WHAT NEEDS TO BE DONE — Among the entries below, find the lines with the word "vrednosti" and copy them.

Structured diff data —
• • • • • • •

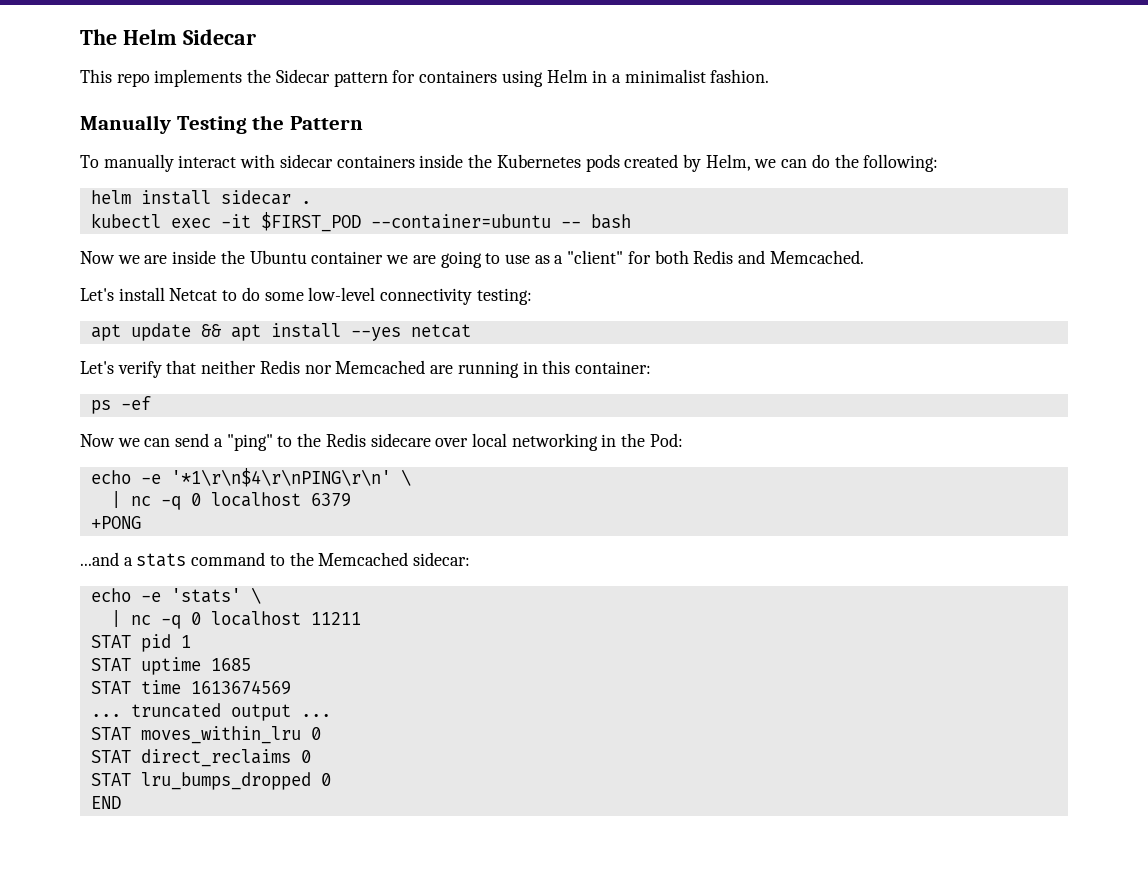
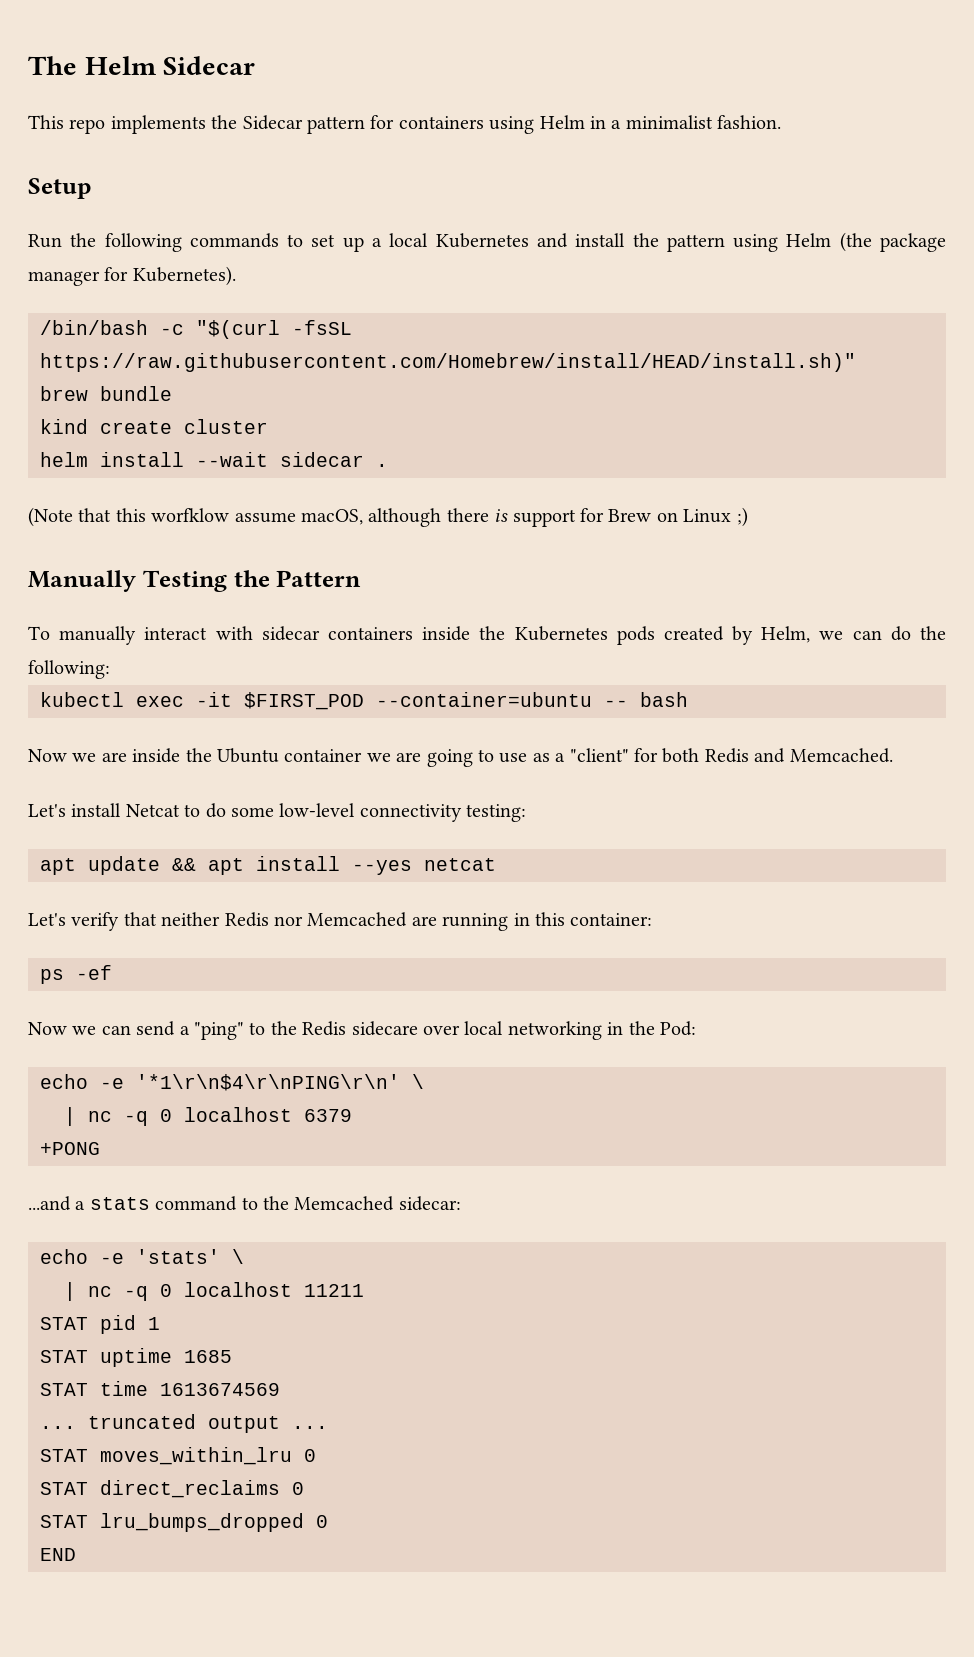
(770, 76) none -> [28,178,92,199] [28,232,946,252] [28,266,236,286] [40,320,352,339] [40,353,856,372] [40,386,172,401] [40,419,268,434] [40,452,388,467] [28,507,748,527] // Setup // Run the following commands to set up a local Kubernetes and install the pattern using Helm (the package manager for Kubernetes). // /bin/bash -c "$(curl -fsSL https://raw.githubusercontent.com/Homebrew/install/HEAD/install.sh)" // brew bundle // kind create cluster // helm install --wait sidecar . // (Note that this worfklow assume macOS, although there is support for Brew on Linux ;)
[90,190,311,205] // helm install sidecar . -> (110, 669) none

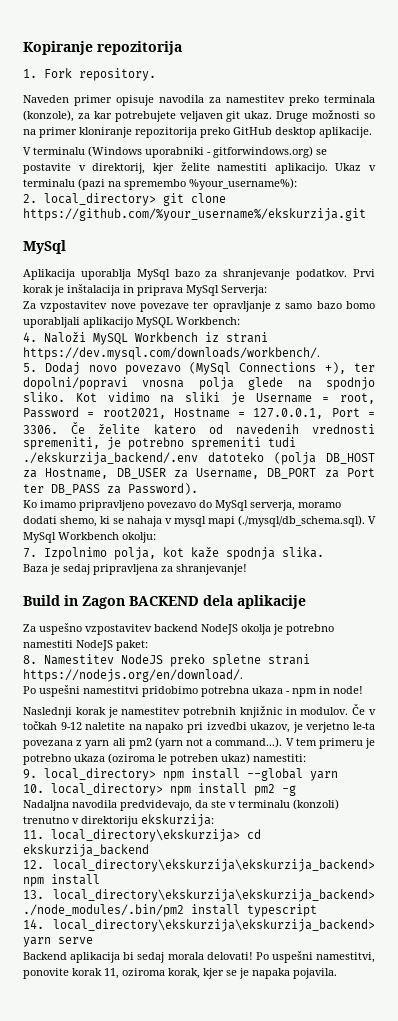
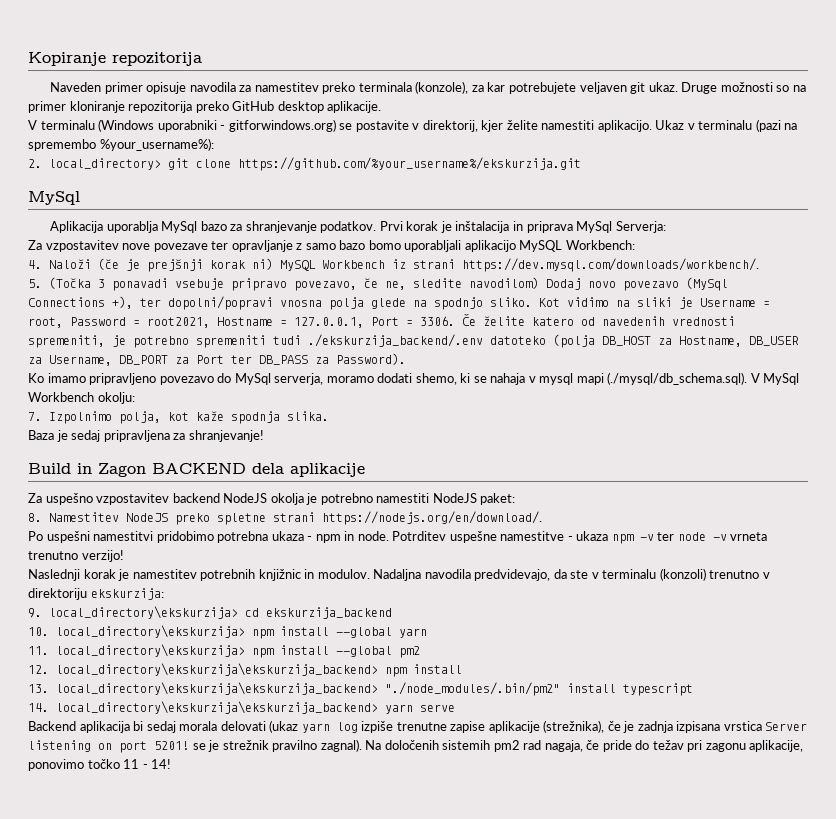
[23,68,156,81] // 1. Fork repository. -> (202, 59) none
(86, 337) none -> [98,258,273,272] (če je prejšnji korak ni)
(37, 367) none -> [49,277,539,291] (Točka 3 ponavadi vsebuje pripravo povezavo, če ne, sledite navodilom)
[333,686,363,694] node! -> [357,531,768,544] [28,550,124,562] node. Potrditev uspešne namestitve - ukaza npm -v ter node -v vrneta trenutno verzijo!
[352,704,376,715] [23,721,375,733] [23,737,376,749] [23,753,306,765] [23,768,338,781] [23,783,296,796] Če v točkah 9-12 naletite na napako pri izvedbi ukazov, je verjetno le-ta povezana z yarn ali pm2 (yarn not a command...). V tem primeru je potrebno ukaza (oziroma le potreben ukaz) namestiti: // 9. local_directory> npm install --global yarn // 10. local_directory> npm install pm2 -g // -> (370, 574) none
[23,830,44,839] 11. -> [28,608,42,618] 9.
(149, 850) none -> [28,625,427,639] [28,644,420,658] // 10. local_directory\ekskurzija> npm install --global yarn // 11. local_directory\ekskurzija> npm install --global pm2
[23,904,184,917] ./node_modules/.bin/pm2 -> [385,682,560,696] "./node_modules/.bin/pm2"
[206,951,375,963] [23,968,337,979] delovati! Po uspešni namestitvi, ponovite korak 11, oziroma korak, kjer se je napaka pojavila. -> [220,720,808,733] [28,739,804,753] [28,759,172,771] delovati (ukaz yarn log izpiše trenutne zapise aplikacije (strežnika), če je zadnja izpisana vrstica Server listening on port 5201! se je strežnik pravilno zagnal). Na določenih sistemih pm2 rad nagaja, če pride do težav pri zagonu aplikacije, ponovimo točko 11 - 14!

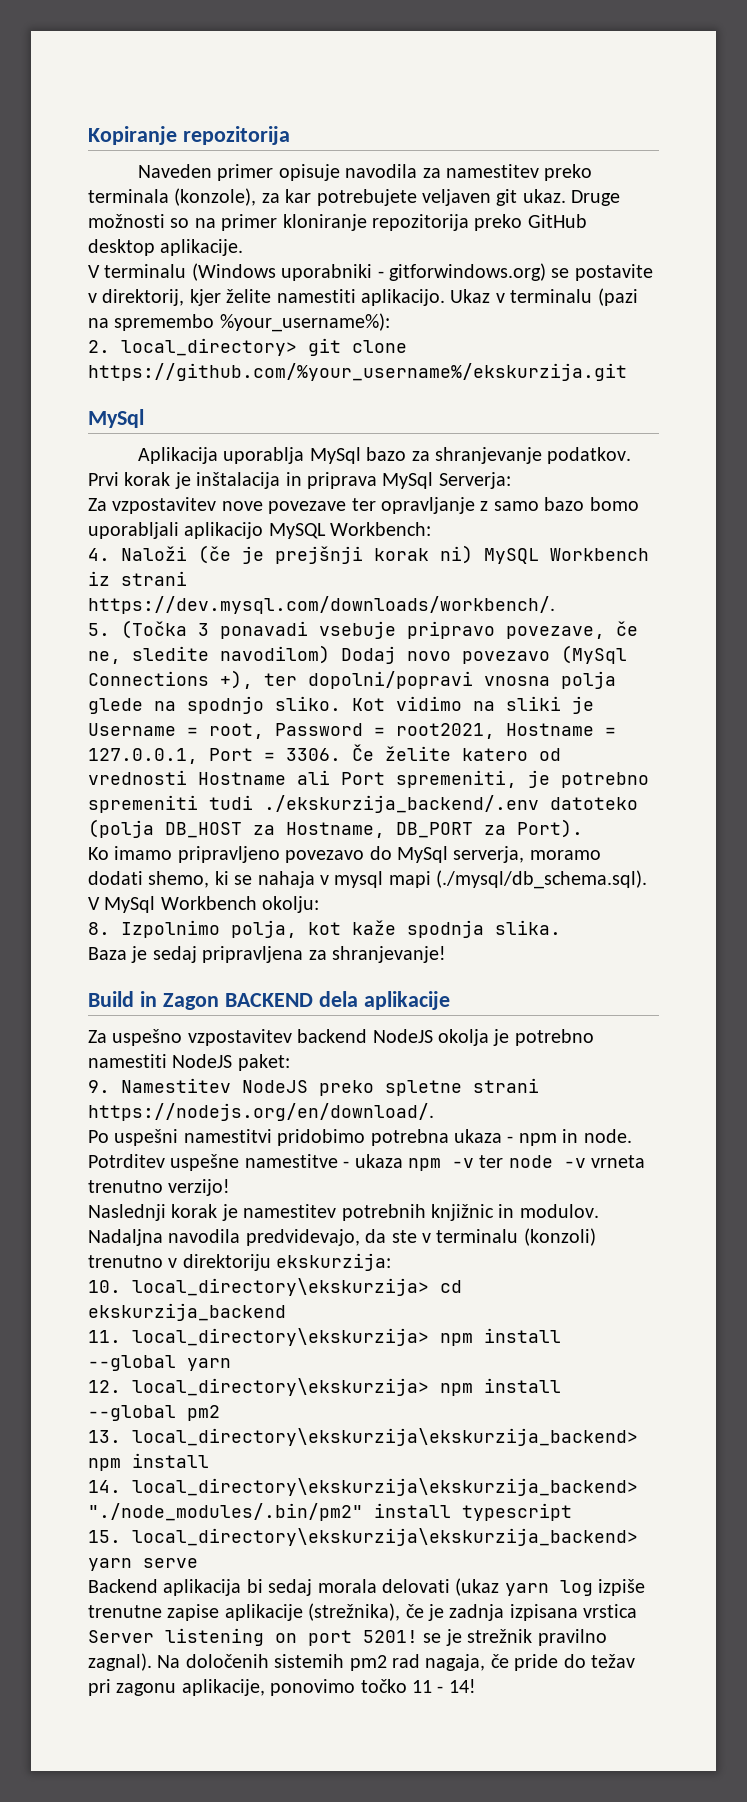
[294,281,357,291] povezavo, -> [506,626,605,639] povezave,
[602,316,735,326] navedenih vrednosti -> [88,770,385,785] vrednosti Hostname ali Port
[749,336,799,346] [28,353,406,366] DB_USER za Username, DB_PORT za Port ter DB_PASS za Password). -> [396,819,583,838] DB_PORT za Port).
[28,412,42,421] 7. -> [88,922,110,935] 8.
[28,513,42,522] 8. -> [88,1080,110,1093] 9.
[28,608,42,618] 9. -> [88,1280,121,1293] 10.
[28,627,49,636] 10. -> [88,1330,121,1343] 11.
[28,646,49,655] 11. -> [88,1380,121,1393] 12.
[28,665,49,674] 12. -> [88,1430,121,1443] 13.
[28,684,49,693] 13. -> [88,1480,121,1493] 14.
[28,703,49,712] 14. -> [88,1530,121,1543] 15.

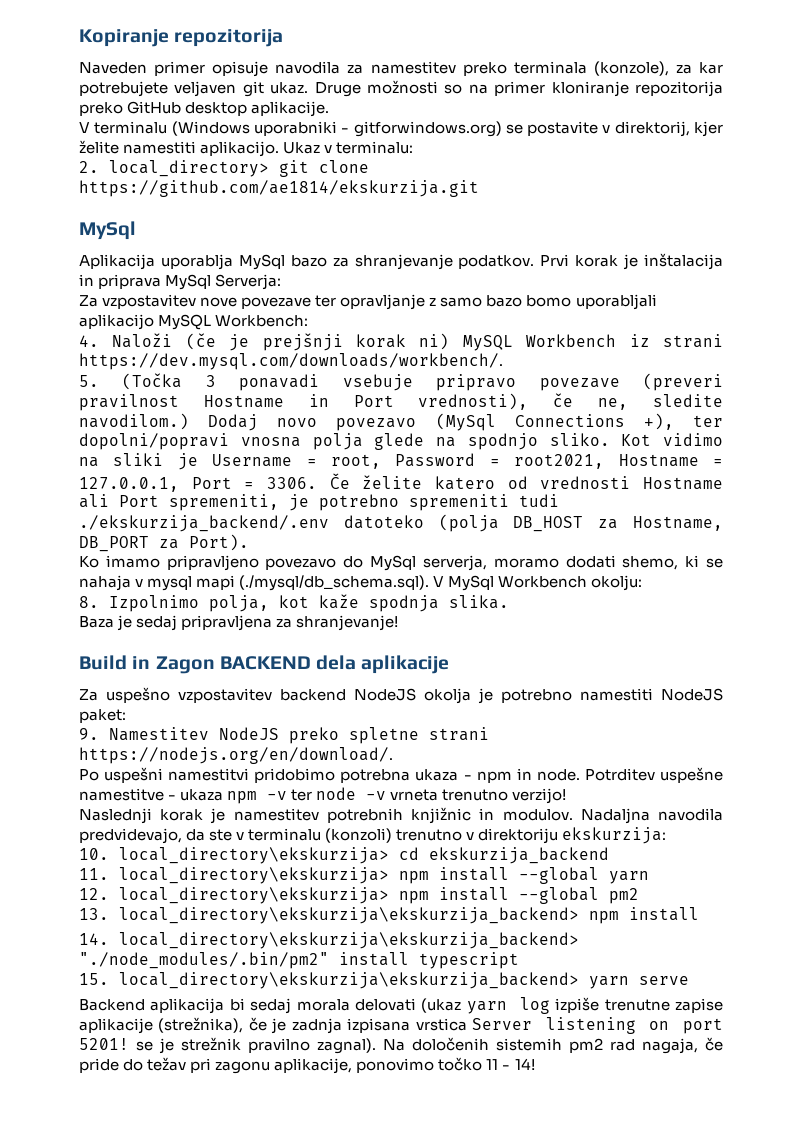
[510,288,638,306] [88,313,390,332] terminalu (pazi na spremembo %your_username%): -> [336,141,414,154] terminalu:
[88,363,627,381] https://github.com/%your_username%/ekskurzija.git -> [79,180,479,197] https://github.com/ae1814/ekskurzija.git
[506,626,605,639] povezave, -> [539,373,724,391] [79,393,529,411] povezave (preveri pravilnost Hostname in Port vrednosti),
[220,645,330,664] navodilom) -> [79,413,189,430] navodilom.)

• • • • • • •

SOLVED PROBLEM —
[602,316,735,326] navedenih vrednosti -> [88,770,385,785] vrednosti Hostname ali Port
[506,626,605,639] povezave, -> [539,373,724,391] [79,393,529,411] povezave (preveri pravilnost Hostname in Port vrednosti),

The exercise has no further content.